┌──

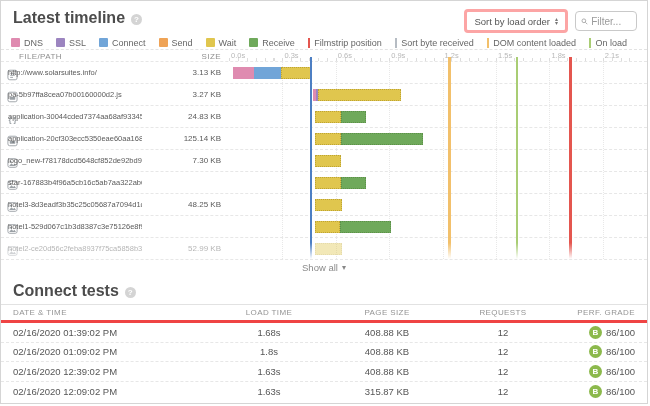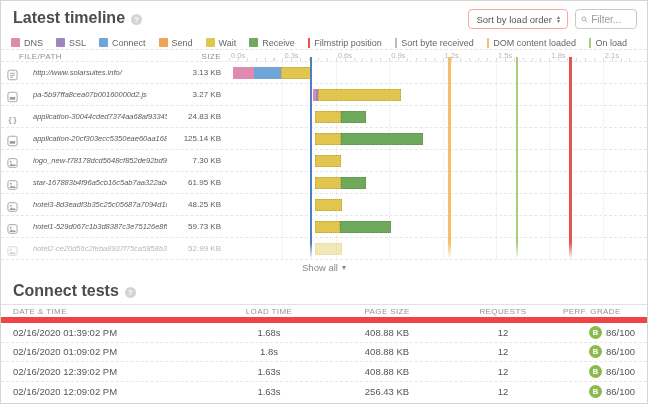--- a/index.html
+++ b/index.html
@@ -13,21 +13,21 @@
     overflow: hidden;
   }
   
   .tl-top { display:flex; justify-content:space-between; align-items:flex-start; padding:8px 10px 0 12px; height:30px; }
   .title-wrap { display:flex; align-items:center; gap:6px; }
   .section-title { font-size:16px; color:#4c4c4c; font-weight:700; }
   .help-icon { width:11px; height:11px; border-radius:50%; background:#d4d4d4; color:#fff;
                font-size:8px; font-weight:bold; display:flex; align-items:center; justify-content:center; margin-top:2px; }
   .help-icon::before { content:"?"; }
   .controls { display:flex; gap:7px; align-items:center; }
-  .sort-btn { height:20px; border:1px solid #fca5a5; border-radius:4px; background:#fff;
+  .sort-btn { height:20px; border:3px solid #fca5a5; border-radius:4px; background:#fff;
               font-size:9.5px; color:#555; display:flex; align-items:center; gap:5px; padding:9px 7px; cursor:pointer; }
   .sort-arrows { display:flex; flex-direction:column; font-size:6px; line-height:4px; color:#777; }
   .filter-box { height:20px; width:62px; border:1px solid #c9c9c9; border-radius:4px;
                 display:flex; align-items:center; gap:3px; padding:0 5px; background:#fff; }
   .filter-box input { border:none; outline:none; width:100%; font-size:10px; color:#666;
                       font-family:Liberation Sans, sans-serif; }
   .filter-box input::placeholder { color:#9b9b9b; }
   
   .legend { display:flex; align-items:center; gap:13px; padding:5px 0 0 10px; height:18px; }
   .leg-item { display:flex; align-items:center; gap:4px; font-size:9px; color:#666; white-space:nowrap; }
@@ -39,45 +39,45 @@
   .hl-file { position:absolute; left:18px; top:2px; font-size:8px; color:#8f8f8f; letter-spacing:.4px; }
   .hl-size { position:absolute; left:158px; width:62px; text-align:right; top:2px; font-size:8px; color:#8f8f8f; letter-spacing:.4px; }
   .axis-label { position:absolute; top:1px; font-size:7.5px; color:#b8b8b8; }
   .tick-strip { position:absolute; left:228px; top:9px; width:402px; height:3px;
                 background:repeating-linear-gradient(to right,#dcdcdc 0 1px, transparent 1px 8.9px); }
   .grid-line { position:absolute; top:12px; height:198px; width:0; border-left:1px dotted #e8e8e8; }
   .event-line { position:absolute; top:8px; height:202px; z-index:3; }
   .tl-rows { position:relative; z-index:1; }
   .tl-row { position:relative; height:22px; border-top:1px dashed #e7e7e7; }
   .row-icon { position:absolute; left:6px; top:5px; width:12px; height:12px; color:#9aa0a5; }
-  .row-name { position:absolute; left:32px; top:0; width:134px; line-height:22px; font-size:7.5px; color:#5a5a5a;
-              white-space:nowrap; overflow:hidden;font-style:italic; }
+  .row-name { position:absolute; left:7px; top:0; width:134px; line-height:22px; font-size:7.5px; color:#5a5a5a;
+              white-space:nowrap; overflow:hidden; }
   .row-size { position:absolute; left:158px; top:0; width:62px; text-align:right; line-height:22px; font-size:8px; color:#5a5a5a; }
   .row-wf { position:absolute; left:228px; top:0; width:420px; height:100%; }
   .seg { position:absolute; top:5px; height:12px; }
   .seg.wait    { border:1px dotted rgba(150,125,20,.45); }
   .seg.receive { border:1px dotted rgba(60,100,40,.35); }
   .seg.pat-dots  { background-image:radial-gradient(rgba(255,255,255,.85) .8px, transparent 1px); background-size:4px 4px; }
   .seg.pat-hatch { background-image:repeating-linear-gradient(135deg, rgba(255,255,255,.3) 0 2px, transparent 2px 4px); }
   .tl-row.faded .row-icon, .tl-row.faded .row-name, .tl-row.faded .row-size { opacity:.45; }
   .tl-row.faded .seg { opacity:.4; }
   .show-all { height:16px; border-top:1px dashed #e7e7e7; display:flex; justify-content:center; align-items:center;
               gap:4px; font-size:9.5px; color:#8a8a8a; cursor:pointer; }
   .show-all .caret { font-size:8px; color:#888; }
   
   .tests-top { display:flex; align-items:center; gap:6px; padding:7px 0 0 12px; height:25px; }
   .tests-head { display:grid; grid-template-columns:194px 124px 112px 120px 1fr; align-items:center;
                 height:19px; padding:0 12px; margin-top:4px;
-                border-top:1px solid #e2e2e2; border-bottom:6px solid #ef4444;
+                border-top:1px solid #e2e2e2; border-bottom:3px solid #ef4444;
                 font-size:8px; color:#949494; letter-spacing:.4px; }
   .tests-row { display:grid; grid-template-columns:194px 124px 112px 120px 1fr; align-items:center;
                height:19.5px; padding:0 12px; border-bottom:1px dashed #e7e7e7; font-size:9.5px; color:#555; }
   .tests-row:last-child { border-bottom:none; }
   .tc-c { text-align:center; }
-  .tc-r { }
+  .tc-r { text-align:right; }
   .grade-cell { display:flex; justify-content:flex-end; align-items:center; gap:4px; }
   .grade-badge { width:13px; height:13px; border-radius:50%; color:#fff; font-size:8px; font-weight:bold;
                  display:flex; align-items:center; justify-content:center; }
 </style>
 </head>
 <body>
 
 <div class="panel">
 
   <div class="tl-top">
@@ -222,21 +222,20 @@
             <div class="seg wait" style="left: 85.66px; width: 26.7px; background: rgb(224, 198, 78);"></div>
           </div>
         </div>
         <div class="tl-row">
           <span class="row-icon"><svg width="11" height="12" viewBox="0 0 12 12">
               <rect x="1" y="1.3" width="10" height="9.4" rx="2" fill="none" stroke="currentColor"></rect>
               <circle cx="4" cy="4.5" r="1" fill="currentColor"></circle>
               <path d="M2.3 9.2l2.6-3 1.8 2 1.4-1.4 1.7 2.4z" fill="currentColor"></path>
             </svg></span>
           <span class="row-name">star-167883b4f96a5cb16c5ab7aa322ab69af0f977...</span>
-          <span class="row-size">61.95 KB</span>
           <div class="row-wf">
             <div class="seg wait" style="left: 85.66px; width: 26.7px; background: rgb(224, 198, 78);"></div>
             <div class="seg receive" style="left: 112.36px; width: 24.92px; background: rgb(111, 169, 91);"></div>
           </div>
         </div>
         <div class="tl-row">
           <span class="row-icon"><svg width="11" height="12" viewBox="0 0 12 12">
               <rect x="1" y="1.3" width="10" height="9.4" rx="2" fill="none" stroke="currentColor"></rect>
               <circle cx="4" cy="4.5" r="1" fill="currentColor"></circle>
               <path d="M2.3 9.2l2.6-3 1.8 2 1.4-1.4 1.7 2.4z" fill="currentColor"></path>
@@ -247,21 +246,20 @@
             <div class="seg wait" style="left: 85.66px; width: 27.59px; background: rgb(224, 198, 78);"></div>
           </div>
         </div>
         <div class="tl-row">
           <span class="row-icon"><svg width="11" height="12" viewBox="0 0 12 12">
               <rect x="1" y="1.3" width="10" height="9.4" rx="2" fill="none" stroke="currentColor"></rect>
               <circle cx="4" cy="4.5" r="1" fill="currentColor"></circle>
               <path d="M2.3 9.2l2.6-3 1.8 2 1.4-1.4 1.7 2.4z" fill="currentColor"></path>
             </svg></span>
           <span class="row-name">hotel1-529d067c1b3d8387c3e75126e8f9a73e3e7...</span>
-          <span class="row-size">59.73 KB</span>
           <div class="row-wf">
             <div class="seg wait" style="left: 85.66px; width: 24.92px; background: rgb(224, 198, 78);"></div>
             <div class="seg receive pat-hatch" style="left: 110.58px; width: 51.62px; background: rgb(111, 169, 91);"></div>
           </div>
         </div>
         <div class="tl-row faded">
           <span class="row-icon"><svg width="11" height="12" viewBox="0 0 12 12">
               <rect x="1" y="1.3" width="10" height="9.4" rx="2" fill="none" stroke="currentColor"></rect>
               <circle cx="4" cy="4.5" r="1" fill="currentColor"></circle>
               <path d="M2.3 9.2l2.6-3 1.8 2 1.4-1.4 1.7 2.4z" fill="currentColor"></path>
@@ -328,21 +326,21 @@
         <span class="tc-c">408.88 KB</span>
         <span class="tc-c">12</span>
         <span class="grade-cell">
           <span class="grade-badge" style="background: rgb(140, 185, 76);">B</span>
           <span>86/100</span>
         </span>
       </div>
       <div class="tests-row">
         <span>02/16/2020 12:09:02 PM</span>
         <span class="tc-c">1.63s</span>
-        <span class="tc-c">256.43 KB</span>
+        <span class="tc-c">315.87 KB</span>
         <span class="tc-c">12</span>
         <span class="grade-cell">
           <span class="grade-badge" style="background: rgb(140, 185, 76);">B</span>
           <span>86/100</span>
         </span>
       </div>
     </div>
 
 </div>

└──

Problem details: Provide every line from the material that contains the word "white".

Solution to the exercise:
   .leg-item { display:flex; align-items:center; gap:4px; font-size:9px; color:#666; white-space:nowrap; }
-              white-space:nowrap; overflow:hidden;font-style:italic; }
+              white-space:nowrap; overflow:hidden; }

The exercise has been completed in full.